On l'appelait «le logeur». Les images de BFMTV, tournée le 18 novembre 2016 au soir de l'assaut de Saint-Denis, ont fait le tour des télévisions et du web. On y voyait Jawad Bendaoud livrant une interview quelques minutes avant son interpellation et tentant maladroitement de se justifier. Accusé d'avoir hébergé les terroristes du 13 novembre et poursuivi pour «recel de malfaiteurs criminels», son procès (et celui de deux co-accusés) commence le 24 janvier. Mais des éléments prouveraient son implication directe : son ADN a été retrouvé sur du ruban adhésif ayant servi à confectionner des ceintures explosives qui ont été actionnées à Saint-Denis. Il risque trois à six ans de prison ferme, mais si l'acte criminel est retenu, comme le demandent les familles des victimes, il pourrait écoper d'une peine de 12 ans d'emprisonnement.

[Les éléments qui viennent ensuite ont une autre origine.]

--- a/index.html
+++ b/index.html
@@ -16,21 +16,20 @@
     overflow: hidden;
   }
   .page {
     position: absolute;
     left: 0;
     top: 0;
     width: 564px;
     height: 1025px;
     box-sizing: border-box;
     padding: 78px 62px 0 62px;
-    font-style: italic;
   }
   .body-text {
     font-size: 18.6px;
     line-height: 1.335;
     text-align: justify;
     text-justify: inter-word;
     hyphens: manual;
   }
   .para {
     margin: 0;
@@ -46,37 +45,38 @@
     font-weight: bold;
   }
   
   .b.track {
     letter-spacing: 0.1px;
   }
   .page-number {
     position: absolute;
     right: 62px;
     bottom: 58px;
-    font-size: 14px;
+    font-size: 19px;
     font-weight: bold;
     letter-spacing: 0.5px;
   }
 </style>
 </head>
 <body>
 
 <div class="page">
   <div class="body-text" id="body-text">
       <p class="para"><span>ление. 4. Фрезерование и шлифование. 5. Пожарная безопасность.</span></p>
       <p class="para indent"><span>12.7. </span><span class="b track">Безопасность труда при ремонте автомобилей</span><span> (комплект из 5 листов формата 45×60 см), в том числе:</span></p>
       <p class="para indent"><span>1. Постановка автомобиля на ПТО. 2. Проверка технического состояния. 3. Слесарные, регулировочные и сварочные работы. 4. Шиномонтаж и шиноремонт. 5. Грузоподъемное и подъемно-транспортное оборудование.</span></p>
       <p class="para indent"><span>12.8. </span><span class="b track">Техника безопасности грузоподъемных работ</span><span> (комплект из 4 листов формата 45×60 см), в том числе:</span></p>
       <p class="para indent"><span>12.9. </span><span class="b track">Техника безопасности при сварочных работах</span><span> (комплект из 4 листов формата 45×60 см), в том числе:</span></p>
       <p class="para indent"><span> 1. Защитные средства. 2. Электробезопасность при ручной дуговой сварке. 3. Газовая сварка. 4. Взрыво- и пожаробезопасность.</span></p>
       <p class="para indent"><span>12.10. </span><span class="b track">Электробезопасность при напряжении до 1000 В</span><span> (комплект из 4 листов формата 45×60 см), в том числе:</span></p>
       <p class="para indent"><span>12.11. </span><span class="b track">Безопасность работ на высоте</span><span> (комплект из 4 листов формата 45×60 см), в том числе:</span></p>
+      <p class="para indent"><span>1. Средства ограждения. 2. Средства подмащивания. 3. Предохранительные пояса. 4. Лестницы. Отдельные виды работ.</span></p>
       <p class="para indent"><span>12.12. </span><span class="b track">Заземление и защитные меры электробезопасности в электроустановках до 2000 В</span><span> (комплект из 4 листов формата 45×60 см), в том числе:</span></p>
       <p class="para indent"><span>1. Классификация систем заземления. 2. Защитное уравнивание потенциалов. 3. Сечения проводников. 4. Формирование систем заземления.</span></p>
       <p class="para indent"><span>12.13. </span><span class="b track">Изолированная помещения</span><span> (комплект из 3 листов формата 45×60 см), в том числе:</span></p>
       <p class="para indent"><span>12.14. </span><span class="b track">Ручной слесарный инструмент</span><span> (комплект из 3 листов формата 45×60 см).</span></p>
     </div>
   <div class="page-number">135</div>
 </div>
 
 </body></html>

Jawad, «logeur»... et plus si affinités ?

 

Un article de Paris Match publié sur Internet le 22 janvier révèle que l'ADN de Jawad Bendaoud a été retrouvé sur un morceau de rouleau adhésif entourant le bouton d'activation d'une ceinture explosive utilisée le soir de l'assaut de Saint-Denis par Chakib Akrouh, entraînant sa mort, ainsi que celle d'Hamid Abaaoud et d'Hasna Ait Boulahcen.

L'enquête a également permis de déterminer que l'engin explosif devait initialement être utilisé dans un autre attentant prévu à Paris. L'avocat de 23 victimes et de l'association Life for Paris, maître Georges Holleaux, a donc demandé le 15 janvier une requalification des faits.

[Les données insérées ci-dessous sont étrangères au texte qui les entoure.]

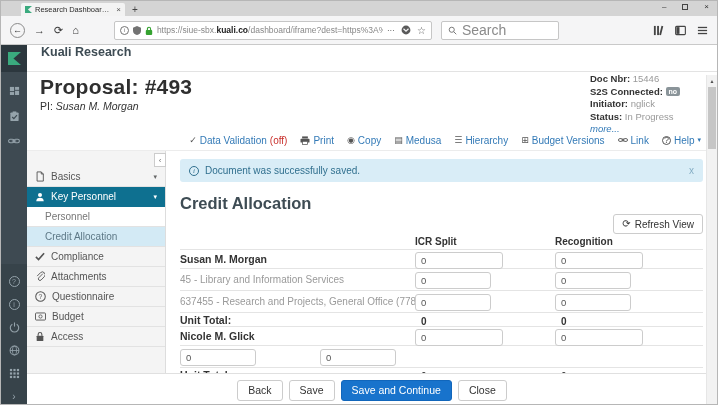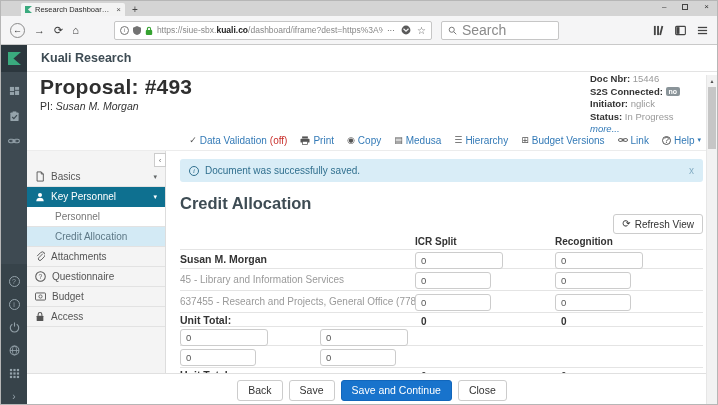--- a/index.html
+++ b/index.html
@@ -33,21 +33,21 @@
   .app { display:flex; height:361px; }
   .rail { width:26px; background:#3e4a52; display:flex; flex-direction:column; align-items:center; flex-shrink:0; }
   .rail-logo { width:26px; height:27px; background:#2c373e; display:flex; align-items:center; justify-content:center; }
   .rail-ico { color:#95a3ab; margin-top:13px; display:flex; align-items:center; justify-content:center; width:12px; height:12px; }
   .rail-spacer { flex:1; }
   .rail-bottom { background:#37434a; width:26px; display:flex; flex-direction:column; align-items:center; padding-bottom:4px; }
   .rail-bottom .rail-ico { margin-top:11px; }
   .circ2 { width:11px; height:11px; border:1px solid #95a3ab; border-radius:50%; display:flex; align-items:center; justify-content:center; font-size:7px; }
 
   .main { flex:1; display:flex; flex-direction:column; position:relative; background:#fff; min-width:0; }
-  .brandbar { height:27px; background:#fff; border-bottom:1px solid #e3e3e3; display:flex; align-items:center; padding-left:14px; }
+  .brandbar { height:27px; background:#fff; border-bottom:1px solid #e3e3e3; display:flex; padding-left:14px; }
   .brandbar span { font-size:12.5px; font-weight:bold; color:#3e4c54; }
 
   .docheader { height:58px; position:relative; background:#fff; padding:3px 0 0 13px; }
   .doc-title { font-size:21px; font-weight:bold; color:#2f2f2f; letter-spacing:0.2px; }
   .doc-pi { font-size:10.5px; color:#333; margin-top:1px; }
   .doc-pi i { font-style:italic; }
   .doc-meta { position:absolute; top:1px; right:17px; width:110px; font-size:9.5px; line-height:12.5px; }
   .doc-meta .lab { font-weight:bold; color:#333; }
   .doc-meta .val { color:#999; }
   .badge { display:inline-block; background:#8a9499; color:#fff; font-size:7px; font-weight:bold; padding:1px 3px; border-radius:2px; line-height:1; vertical-align:1px; }
@@ -60,21 +60,21 @@
 
   .workspace { flex:1; display:flex; overflow:hidden; }
   .nav { width:139px; background:#f4f4f4; border-right:1px solid #ddd; padding-top:16px; position:relative; flex-shrink:0; }
   .collapse-btn { position:absolute; top:2px; right:-1px; width:12px; height:14px; background:#fff; border:1px solid #ccc; display:flex; align-items:center; justify-content:center; font-size:8px; color:#777; }
   .nav-item { height:20px; display:flex; align-items:center; gap:6px; padding:0 8px; font-size:10px; color:#555; border-bottom:1px solid #e2e2e2; background:#f4f4f4; }
   .nav-item:first-of-type { border-top:1px solid #e2e2e2; }
   .nav-item svg { flex-shrink:0; }
   .nav-chev { margin-left:auto; font-size:7px; color:#666; }
   .nav-item.active { background:#0e7090; color:#fff; font-weight:normal; border-color:#0e7090; }
   .nav-item.active .nav-chev { color:#fff; }
-  .nav-sub { padding-left:28px; background:#fff; color:#777; }
+  .nav-sub { padding-left:18px; background:#fff; color:#777; }
   .nav-sub.selected { background:#d3eaf5; color:#5d7886; }
 
   .content { flex:1; padding:8px 14px 0 14px; overflow:hidden; min-width:0; }
   .alert { height:23px; background:#d9edf7; border-radius:3px; display:flex; align-items:center; gap:6px; padding:0 9px; }
   .alert-txt { font-size:10px; color:#31708f; }
   .alert-x { margin-left:auto; font-size:10px; color:#86aec5; }
   .alert-i { width:10px; height:10px; border:1px solid #31708f; border-radius:50%; display:flex; align-items:center; justify-content:center; font-size:7px; font-style:italic; color:#31708f; flex-shrink:0; font-family:"Liberation Serif",serif; }
   .page-title { font-size:16.5px; font-weight:bold; color:#3e4c54; margin-top:12px; height:18px; }
   .refresh-row { display:flex; justify-content:flex-end; margin-top:2px; height:20px; }
   .btn-refresh { height:20px; display:flex; align-items:center; gap:4px; border:1px solid #ccc; background:#fff; border-radius:3px; font-size:10px; color:#333; padding:0 8px; }
@@ -333,20 +333,26 @@
           </div>
 
           <div class="nav-item nav-sub">
             <span>Personnel</span>
           </div>
 
           <div class="nav-item nav-sub selected">
             <span>Credit Allocation</span>
           </div>
 
+          <div class="nav-item">
+            <svg width="10" height="9" viewBox="0 0 12 11">
+                <path d="M1 6 L4.2 9.2 L11 1.5" fill="none" stroke="currentColor" stroke-width="2"></path>
+              </svg>
+            <span>Compliance</span>
+          </div>
 
           <div class="nav-item">
             <svg width="10" height="11" viewBox="0 0 12 13">
                 <path d="M9.5 3 L4.6 8 A1.9 1.9 0 0 0 7.3 10.7 L11.2 6.7 A3.3 3.3 0 0 0 6.5 2 L2.6 6" fill="none" stroke="currentColor" stroke-width="1.1"></path>
               </svg>
             <span>Attachments</span>
           </div>
 
           <div class="nav-item">
             <svg width="11" height="11" viewBox="0 0 12 12">
@@ -410,20 +416,21 @@
             <span class="c-label">637455 - Research and Projects, General Office (77800)</span>
             <span class="c-icr"><input value="0" style=""></span>
             <span class="c-rec"><input value="0" style=""></span>
           </div>
           <div class="trow total">
             <span class="c-label">Unit Total:</span>
             <span class="c-icr"><span class="tot-val">0</span></span>
             <span class="c-rec"><span class="tot-val">0</span></span>
           </div>
           <div class="trow person">
+            <span class="c-label">Nicole M. Glick</span>
             <span class="c-icr"><input value="0" style=""></span>
             <span class="c-rec"><input value="0" style=""></span>
           </div>
           <div class="trow unit">
             <span class="c-icr"><input value="0" style=""></span>
             <span class="c-rec"><input value="0" style=""></span>
           </div>
           <div class="trow total">
             <span class="c-label">Unit Total:</span>
             <span class="c-icr"><span class="tot-val">0</span></span>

Si le rapport d'analyse de la police scientifique de Paris confirme que «le profil génétique de Jawad Bendaoud a été caractérisé sur l'entame du rouleau de ruban adhésif en mélange avec le profil génétique d'Hamid Abaaoud», en septembre 2017, le magistrat instructeur avait estimé recevable la défense de Jawad Bendaoud. Celui-ci «conteste avoir aidé les terroristes à confectionner leurs ceintures et explique qu'il avait utilisé antérieurement le scotch présent dans son logement», comme l'explique son avocat. Le magistrat ajoute : «Il est possible de considérer que les deux terroristes aient utilisé le scotch se trouvant dans le squat [tenu par Jawad Bendaoud] pour renforcer la ceinture explosive, d'autant que Jawad Bendaoud explique qu'il avait récemment effectué des travaux dans le squat.»

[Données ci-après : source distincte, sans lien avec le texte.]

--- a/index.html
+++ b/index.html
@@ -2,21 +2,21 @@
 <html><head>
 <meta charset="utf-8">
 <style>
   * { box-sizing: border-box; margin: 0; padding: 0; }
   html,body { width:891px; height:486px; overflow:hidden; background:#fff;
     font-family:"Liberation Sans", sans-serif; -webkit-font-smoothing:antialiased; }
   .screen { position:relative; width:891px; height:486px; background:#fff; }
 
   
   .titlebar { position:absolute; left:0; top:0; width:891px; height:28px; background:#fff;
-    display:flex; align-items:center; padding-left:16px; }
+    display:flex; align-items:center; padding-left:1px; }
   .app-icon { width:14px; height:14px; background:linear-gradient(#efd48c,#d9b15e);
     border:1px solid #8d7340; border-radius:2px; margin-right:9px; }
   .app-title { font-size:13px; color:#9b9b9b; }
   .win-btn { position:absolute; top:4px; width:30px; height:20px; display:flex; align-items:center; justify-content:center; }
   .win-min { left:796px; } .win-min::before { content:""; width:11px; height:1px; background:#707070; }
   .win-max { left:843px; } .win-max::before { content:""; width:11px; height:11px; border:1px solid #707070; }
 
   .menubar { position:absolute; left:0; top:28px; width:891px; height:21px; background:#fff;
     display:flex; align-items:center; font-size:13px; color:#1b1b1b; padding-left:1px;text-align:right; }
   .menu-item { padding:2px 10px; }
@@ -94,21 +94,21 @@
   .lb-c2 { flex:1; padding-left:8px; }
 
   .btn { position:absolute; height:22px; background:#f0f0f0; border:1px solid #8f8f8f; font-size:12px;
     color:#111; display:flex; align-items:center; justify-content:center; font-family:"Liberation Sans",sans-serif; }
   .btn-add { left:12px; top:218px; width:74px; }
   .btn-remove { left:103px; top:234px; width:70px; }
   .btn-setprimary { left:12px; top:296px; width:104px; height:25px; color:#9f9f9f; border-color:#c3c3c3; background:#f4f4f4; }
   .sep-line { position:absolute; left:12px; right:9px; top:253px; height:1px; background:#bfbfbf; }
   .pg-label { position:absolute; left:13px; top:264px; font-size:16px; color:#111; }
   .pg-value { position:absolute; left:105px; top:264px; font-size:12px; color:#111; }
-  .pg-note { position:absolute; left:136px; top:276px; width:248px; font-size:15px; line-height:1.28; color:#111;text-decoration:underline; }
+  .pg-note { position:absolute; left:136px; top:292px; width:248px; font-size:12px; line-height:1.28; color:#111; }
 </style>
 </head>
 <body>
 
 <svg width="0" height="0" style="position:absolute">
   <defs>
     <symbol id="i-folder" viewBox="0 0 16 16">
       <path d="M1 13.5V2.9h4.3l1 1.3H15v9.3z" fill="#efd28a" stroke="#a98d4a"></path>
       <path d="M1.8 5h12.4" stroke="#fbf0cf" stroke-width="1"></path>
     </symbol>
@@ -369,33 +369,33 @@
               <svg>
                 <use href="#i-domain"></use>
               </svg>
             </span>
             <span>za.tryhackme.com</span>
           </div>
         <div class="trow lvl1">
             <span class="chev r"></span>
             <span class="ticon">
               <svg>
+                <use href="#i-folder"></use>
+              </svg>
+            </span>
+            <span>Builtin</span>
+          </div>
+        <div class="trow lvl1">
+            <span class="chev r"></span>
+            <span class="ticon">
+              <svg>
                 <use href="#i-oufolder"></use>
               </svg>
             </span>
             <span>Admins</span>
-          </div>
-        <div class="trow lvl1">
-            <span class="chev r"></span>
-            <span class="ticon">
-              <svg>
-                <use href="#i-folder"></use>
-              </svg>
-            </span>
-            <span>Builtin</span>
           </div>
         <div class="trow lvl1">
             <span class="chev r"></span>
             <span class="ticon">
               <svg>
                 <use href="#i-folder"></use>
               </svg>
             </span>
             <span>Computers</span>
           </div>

Mais pour les avocats des familles des victimes, Jawad Bendaoud a tenu un rôle bien plus important dans ces attentats. Maître Méhana Mouhou avocat de 60 victimes déplore : «Selon moi, l'association de malfaiteurs terroriste a été écartée alors que des charges évidentes en ce sens existent.» Il reste aux trois magistrats du tribunal correctionnel à se prononcer sur ce point qui pourrait faire lourdement pencher la balance dans le procès du «logeur» et alourdir le verdict... Ou susciter la colère des familles des victimes.